=== WORK TASK ===
Across the whole listing, return each line exactly, with no images included.

··· INPUT MATERIAL ···

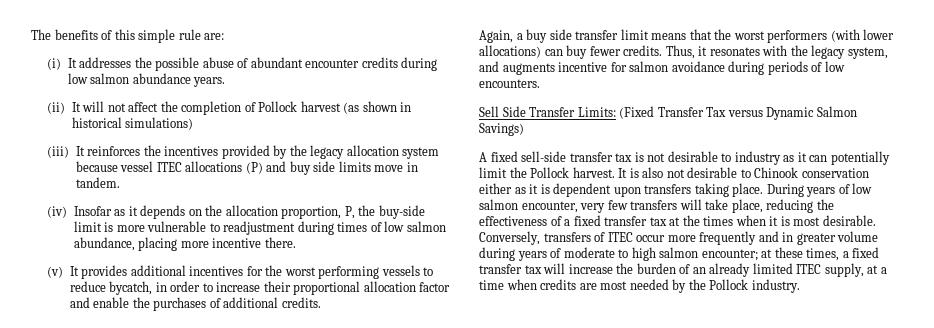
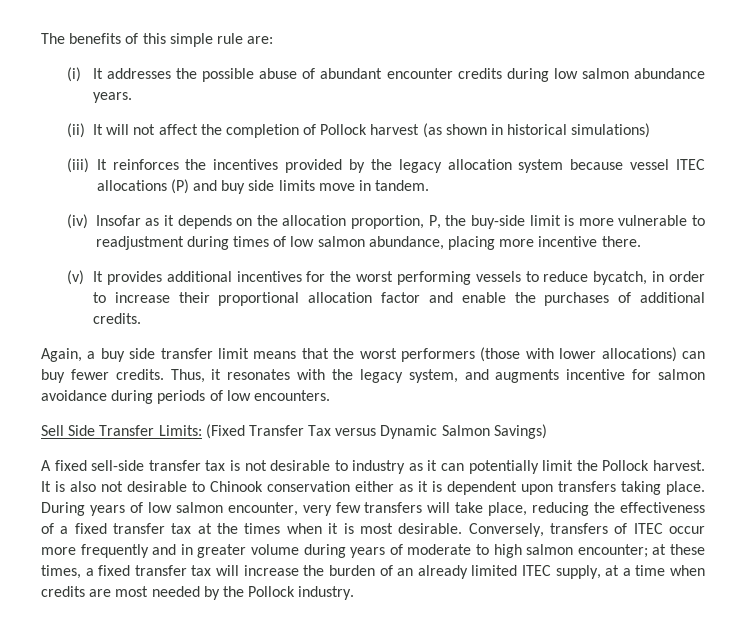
- Again, a buy side transfer limit means that the worst performers (with lower allocations) can buy fewer credits.
+ Again, a buy side transfer limit means that the worst performers (those with lower allocations) can buy fewer credits.

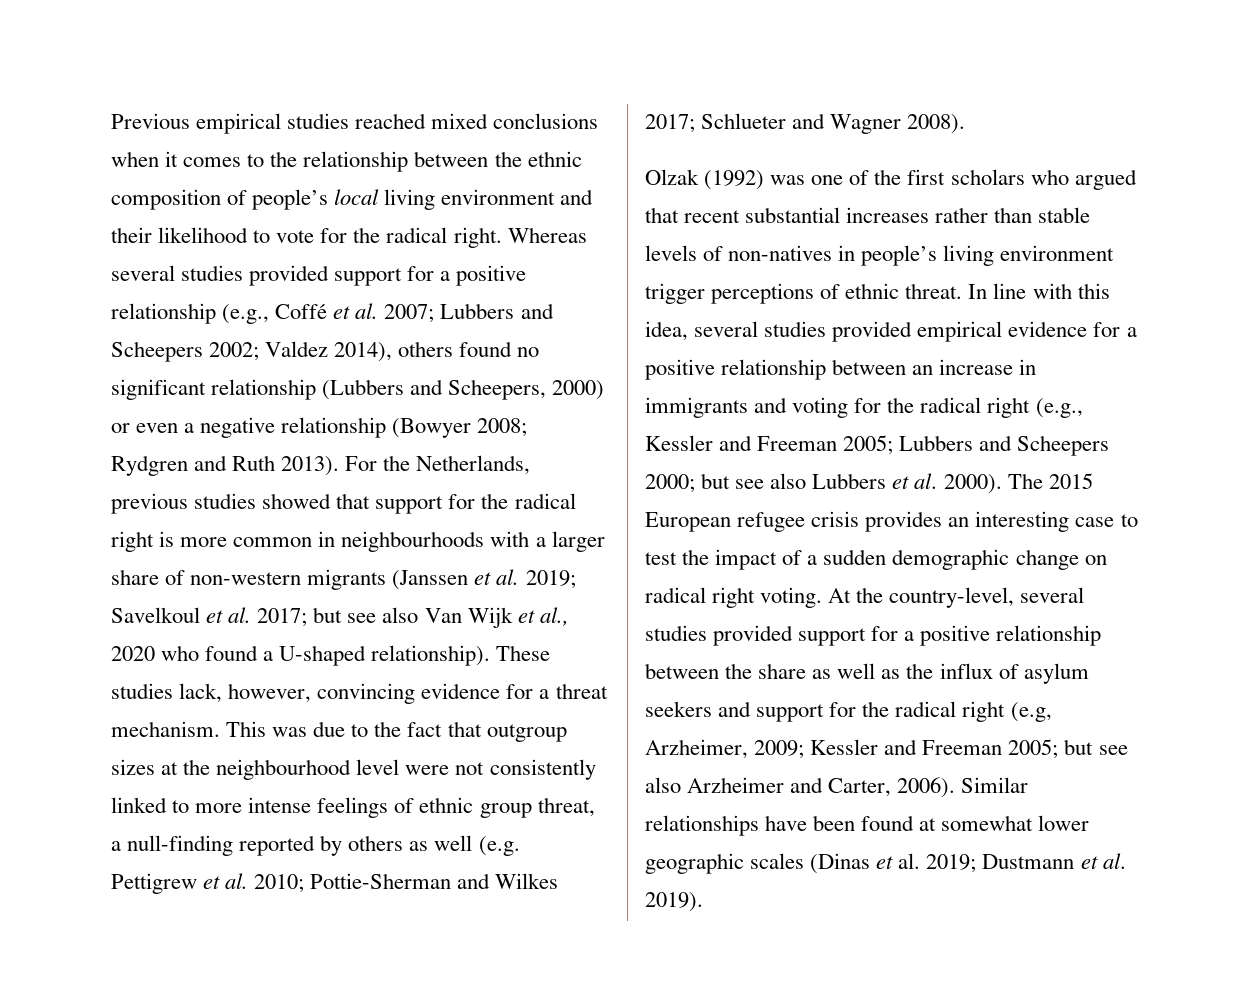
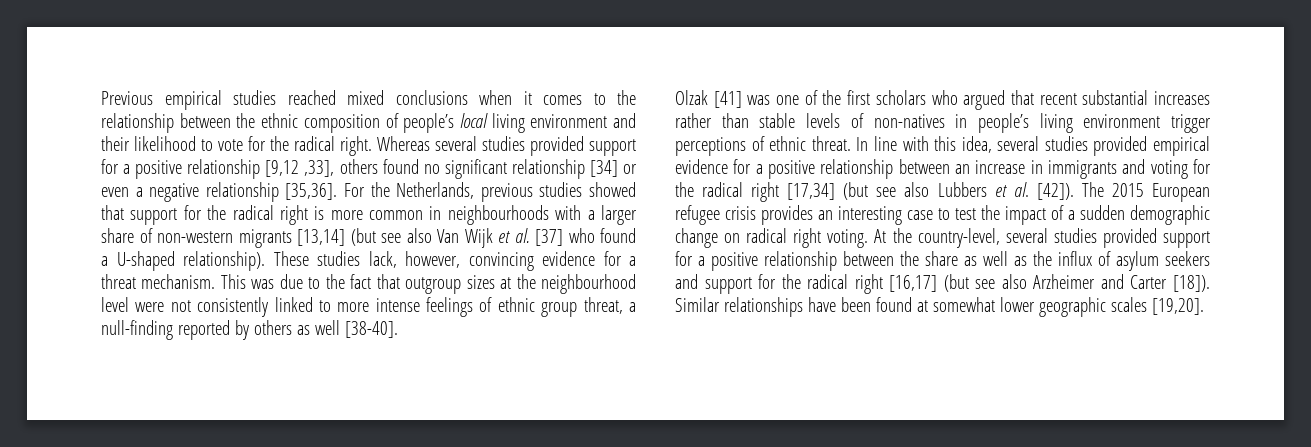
- Whereas several studies provided support for a positive relationship (e.g., Coffé et al. 2007; Lubbers and Scheepers 2002; Valdez 2014), others found no significant relationship (Lubbers and Scheepers, 2000) or even a negative relationship (Bowyer 2008; Rydgren and Ruth 2013).
+ Whereas several studies provided support for a positive relationship [9,12 ,33], others found no significant relationship [34] or even a negative relationship [35,36].
- For the Netherlands, previous studies showed that support for the radical right is more common in neighbourhoods with a larger share of non-western migrants (Janssen et al. 2019; Savelkoul et al. 2017; but see also Van Wijk et al., 2020 who found a U-shaped relationship).
+ For the Netherlands, previous studies showed that support for the radical right is more common in neighbourhoods with a larger share of non-western migrants [13,14] (but see also Van Wijk et al. [37] who found a U-shaped relationship).
- This was due to the fact that outgroup sizes at the neighbourhood level were not consistently linked to more intense feelings of ethnic group threat, a null-finding reported by others as well (e.g. Pettigrew et al. 2010; Pottie-Sherman and Wilkes 2017; Schlueter and Wagner 2008).
+ This was due to the fact that outgroup sizes at the neighbourhood level were not consistently linked to more intense feelings of ethnic group threat, a null-finding reported by others as well [38-40].
- Olzak (1992) was one of the first scholars who argued that recent substantial increases rather than stable levels of non-natives in people’s living environment trigger perceptions of ethnic threat.
+ Olzak [41] was one of the first scholars who argued that recent substantial increases rather than stable levels of non-natives in people’s living environment trigger perceptions of ethnic threat.
- In line with this idea, several studies provided empirical evidence for a positive relationship between an increase in immigrants and voting for the radical right (e.g., Kessler and Freeman 2005; Lubbers and Scheepers 2000; but see also Lubbers et al. 2000).
+ In line with this idea, several studies provided empirical evidence for a positive relationship between an increase in immigrants and voting for the radical right [17,34] (but see also Lubbers et al. [42]).
- At the country-level, several studies provided support for a positive relationship between the share as well as the influx of asylum seekers and support for the radical right (e.g, Arzheimer, 2009; Kessler and Freeman 2005; but see also Arzheimer and Carter, 2006).
+ At the country-level, several studies provided support for a positive relationship between the share as well as the influx of asylum seekers and support for the radical right [16,17] (but see also Arzheimer and Carter [18]).
- Similar relationships have been found at somewhat lower geographic scales (Dinas et al. 2019; Dustmann et al. 2019).
+ Similar relationships have been found at somewhat lower geographic scales [19,20].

···

=== EXERCISE SOLUTION ===
- Again, a buy side transfer limit means that the worst performers (with lower allocations) can buy fewer credits.
+ Again, a buy side transfer limit means that the worst performers (those with lower allocations) can buy fewer credits.

- Whereas several studies provided support for a positive relationship (e.g., Coffé et al. 2007; Lubbers and Scheepers 2002; Valdez 2014), others found no significant relationship (Lubbers and Scheepers, 2000) or even a negative relationship (Bowyer 2008; Rydgren and Ruth 2013).
+ Whereas several studies provided support for a positive relationship [9,12 ,33], others found no significant relationship [34] or even a negative relationship [35,36].
- For the Netherlands, previous studies showed that support for the radical right is more common in neighbourhoods with a larger share of non-western migrants (Janssen et al. 2019; Savelkoul et al. 2017; but see also Van Wijk et al., 2020 who found a U-shaped relationship).
+ For the Netherlands, previous studies showed that support for the radical right is more common in neighbourhoods with a larger share of non-western migrants [13,14] (but see also Van Wijk et al. [37] who found a U-shaped relationship).
- This was due to the fact that outgroup sizes at the neighbourhood level were not consistently linked to more intense feelings of ethnic group threat, a null-finding reported by others as well (e.g. Pettigrew et al. 2010; Pottie-Sherman and Wilkes 2017; Schlueter and Wagner 2008).
+ This was due to the fact that outgroup sizes at the neighbourhood level were not consistently linked to more intense feelings of ethnic group threat, a null-finding reported by others as well [38-40].
- Olzak (1992) was one of the first scholars who argued that recent substantial increases rather than stable levels of non-natives in people’s living environment trigger perceptions of ethnic threat.
+ Olzak [41] was one of the first scholars who argued that recent substantial increases rather than stable levels of non-natives in people’s living environment trigger perceptions of ethnic threat.
- In line with this idea, several studies provided empirical evidence for a positive relationship between an increase in immigrants and voting for the radical right (e.g., Kessler and Freeman 2005; Lubbers and Scheepers 2000; but see also Lubbers et al. 2000).
+ In line with this idea, several studies provided empirical evidence for a positive relationship between an increase in immigrants and voting for the radical right [17,34] (but see also Lubbers et al. [42]).
- At the country-level, several studies provided support for a positive relationship between the share as well as the influx of asylum seekers and support for the radical right (e.g, Arzheimer, 2009; Kessler and Freeman 2005; but see also Arzheimer and Carter, 2006).
+ At the country-level, several studies provided support for a positive relationship between the share as well as the influx of asylum seekers and support for the radical right [16,17] (but see also Arzheimer and Carter [18]).
- Similar relationships have been found at somewhat lower geographic scales (Dinas et al. 2019; Dustmann et al. 2019).
+ Similar relationships have been found at somewhat lower geographic scales [19,20].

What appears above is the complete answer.